Task prompt -
Transcribe the data verbatim and drop its images.

# # # # #

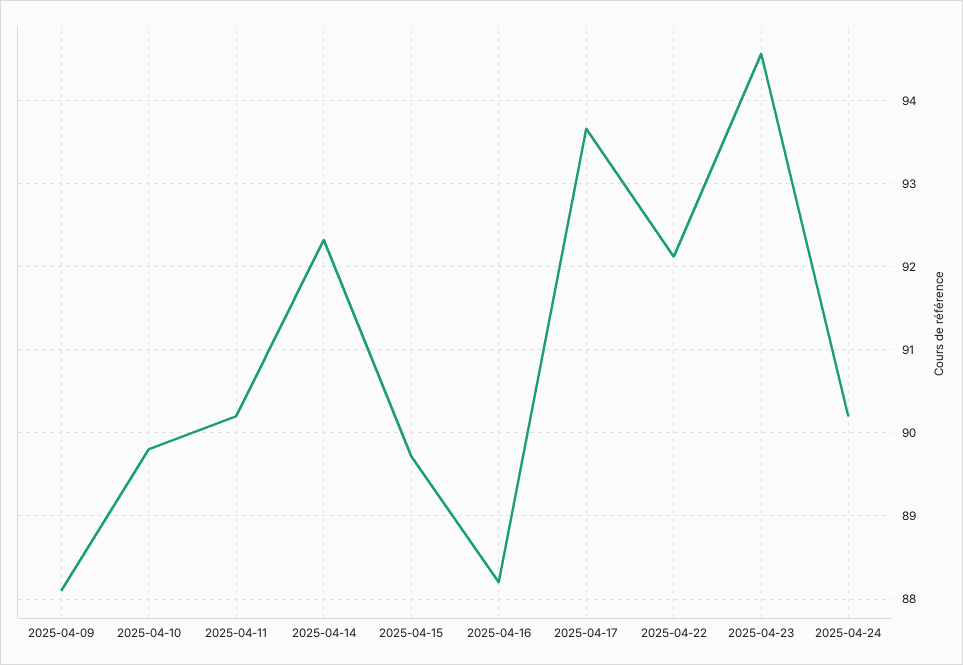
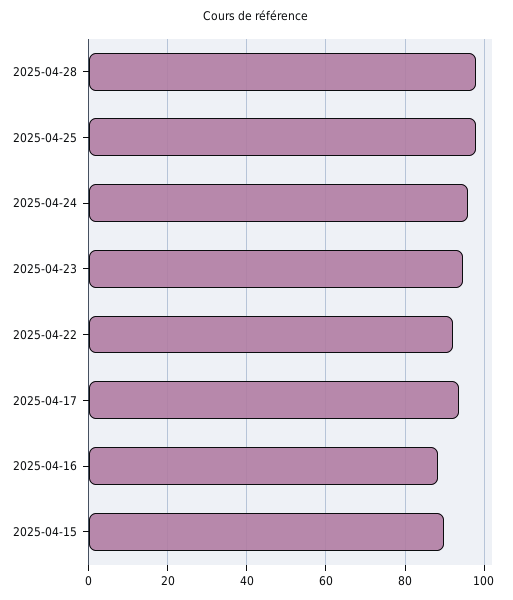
2025-04-09: 88.1 -> none
2025-04-10: 89.8 -> none
2025-04-11: 90.2 -> none
2025-04-14: 92.3 -> none
2025-04-24: 90.2 -> 96
2025-04-28: none -> 98
2025-04-25: none -> 98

# # # # #

Response box -
2025-04-09: 88.1 -> none
2025-04-10: 89.8 -> none
2025-04-11: 90.2 -> none
2025-04-14: 92.3 -> none
2025-04-24: 90.2 -> 96
2025-04-28: none -> 98
2025-04-25: none -> 98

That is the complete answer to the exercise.